• EXERCISE BRIEF
Write out all of the records below precisely as given, omitting the images.

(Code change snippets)
----

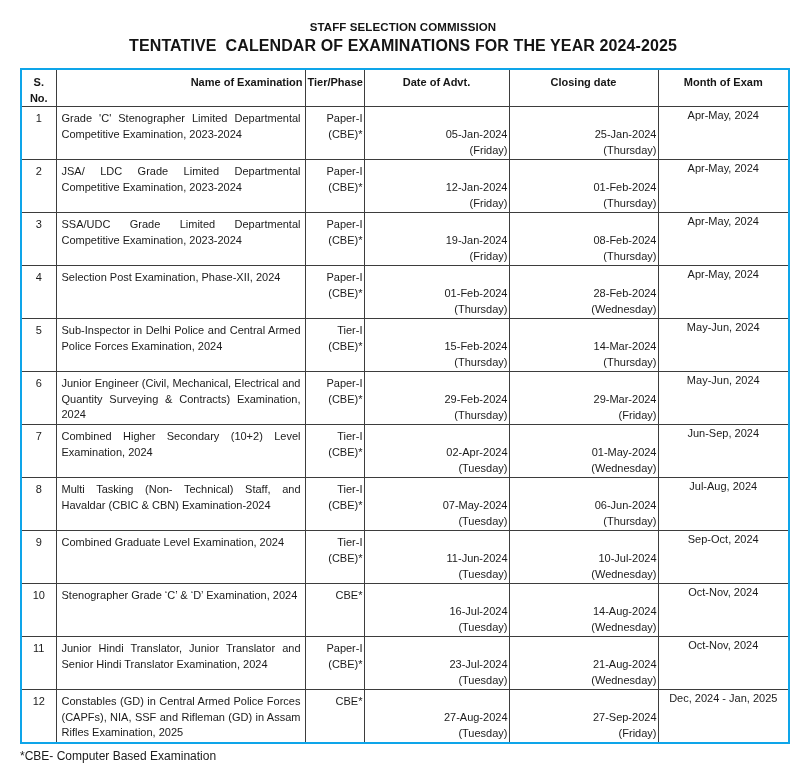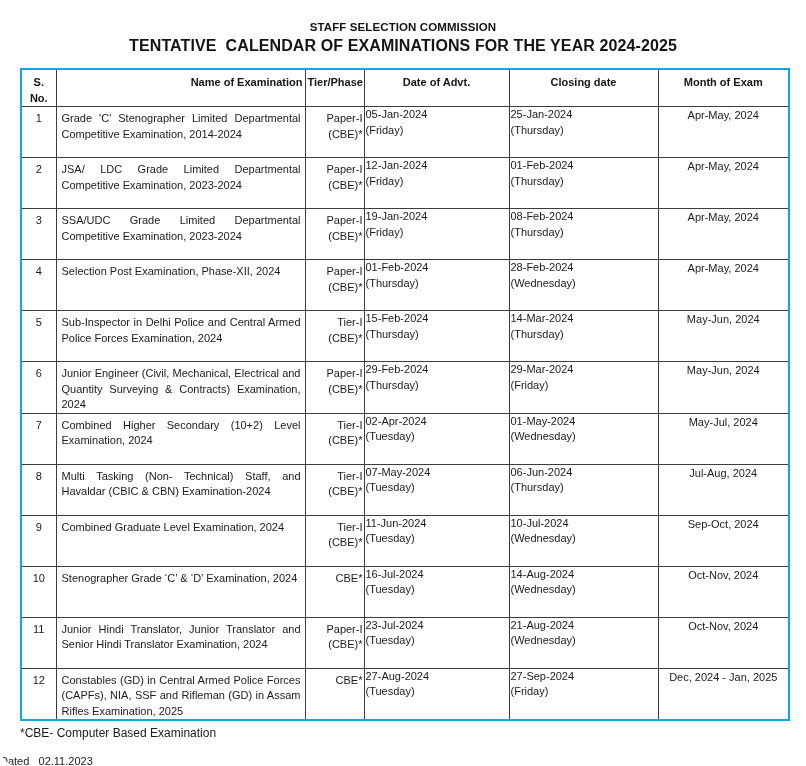--- a/index.html
+++ b/index.html
@@ -10,7 +10,7 @@
     color: #1b1b1b;
     -webkit-font-smoothing: antialiased;
   }
-  .page { position: relative; width: 806px; height: 766px; overflow: hidden; border-radius: 18px; }
+  .page { position: relative; width: 806px; height: 766px; overflow: hidden; }
 
   .titles { text-align: center; padding-top: 21px; }
   .title-line1 {

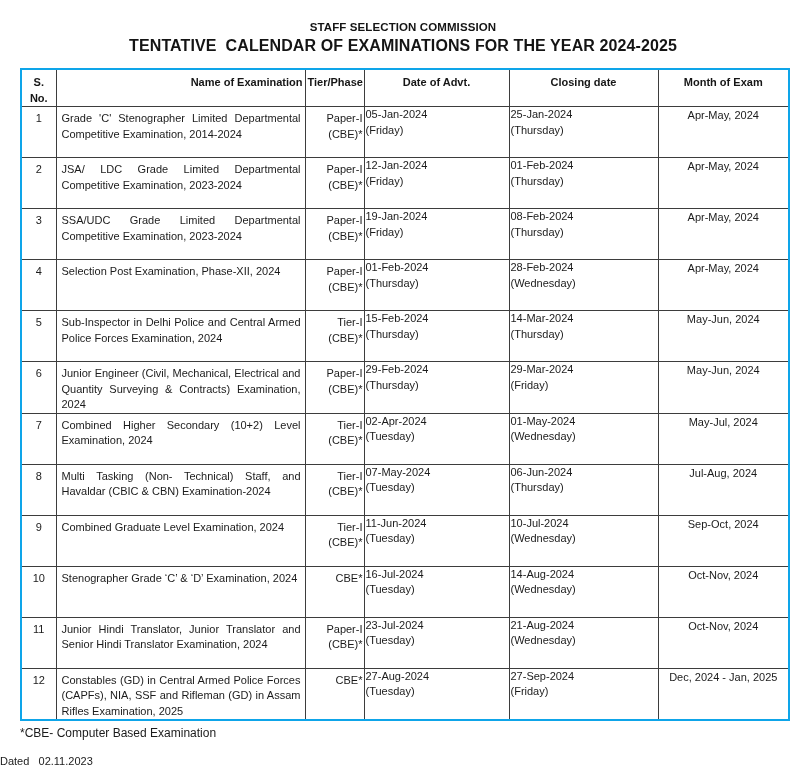--- a/index.html
+++ b/index.html
@@ -98,7 +98,7 @@
             <div>1</div>
           </td>
           <td class="td-name">
-            <div>Grade 'C' Stenographer Limited Departmental Competitive Examination, 2014-2024</div>
+            <div>Grade 'C' Stenographer Limited Departmental Competitive Examination, 2023-2024</div>
           </td>
           <td class="td-tier">
             <div>Paper-I</div>

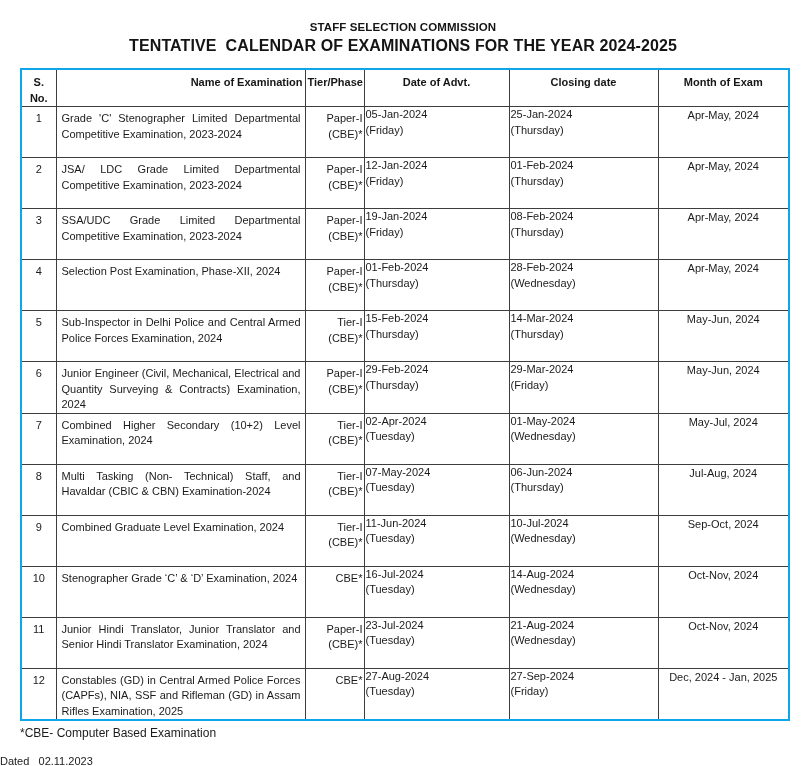--- a/index.html
+++ b/index.html
@@ -49,7 +49,7 @@
   td.td-sno   { text-align: center; padding-top: 4px; }
   td.td-name  { text-align: justify; padding: 4px 4px 0 5px; }
   td.td-tier  { text-align: right; padding-top: 4px; }
-  td.td-date  { text-align: left; padding-top: 0; }
+  td.td-date  { text-align: right; padding-top: 20px; }
   td.td-month { text-align: center; }
 
   .footnote {

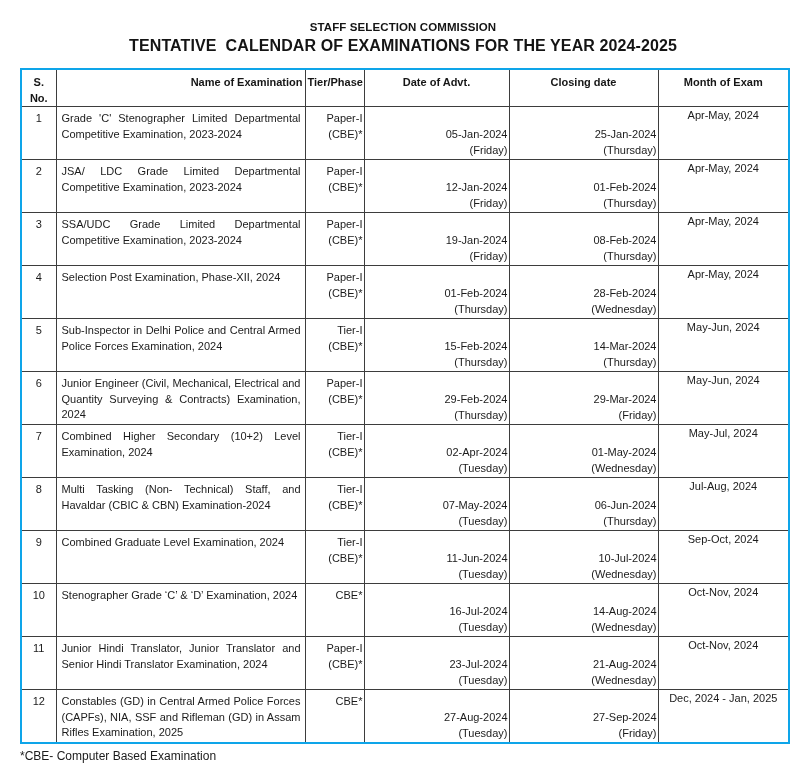--- a/index.html
+++ b/index.html
@@ -251,7 +251,7 @@
             <div>(Wednesday)</div>
           </td>
           <td class="td-month">
-            <div>May-Jul, 2024</div>
+            <div>Jun-Sep, 2024</div>
           </td>
         </tr>
         <tr>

----

• RESPONSE TO THIS TASK
--- a/index.html
+++ b/index.html
@@ -10,7 +10,7 @@
     color: #1b1b1b;
     -webkit-font-smoothing: antialiased;
   }
-  .page { position: relative; width: 806px; height: 766px; overflow: hidden; border-radius: 18px; }
+  .page { position: relative; width: 806px; height: 766px; overflow: hidden; }
 
   .titles { text-align: center; padding-top: 21px; }
   .title-line1 {

--- a/index.html
+++ b/index.html
@@ -98,7 +98,7 @@
             <div>1</div>
           </td>
           <td class="td-name">
-            <div>Grade 'C' Stenographer Limited Departmental Competitive Examination, 2014-2024</div>
+            <div>Grade 'C' Stenographer Limited Departmental Competitive Examination, 2023-2024</div>
           </td>
           <td class="td-tier">
             <div>Paper-I</div>

--- a/index.html
+++ b/index.html
@@ -49,7 +49,7 @@
   td.td-sno   { text-align: center; padding-top: 4px; }
   td.td-name  { text-align: justify; padding: 4px 4px 0 5px; }
   td.td-tier  { text-align: right; padding-top: 4px; }
-  td.td-date  { text-align: left; padding-top: 0; }
+  td.td-date  { text-align: right; padding-top: 20px; }
   td.td-month { text-align: center; }
 
   .footnote {

--- a/index.html
+++ b/index.html
@@ -251,7 +251,7 @@
             <div>(Wednesday)</div>
           </td>
           <td class="td-month">
-            <div>May-Jul, 2024</div>
+            <div>Jun-Sep, 2024</div>
           </td>
         </tr>
         <tr>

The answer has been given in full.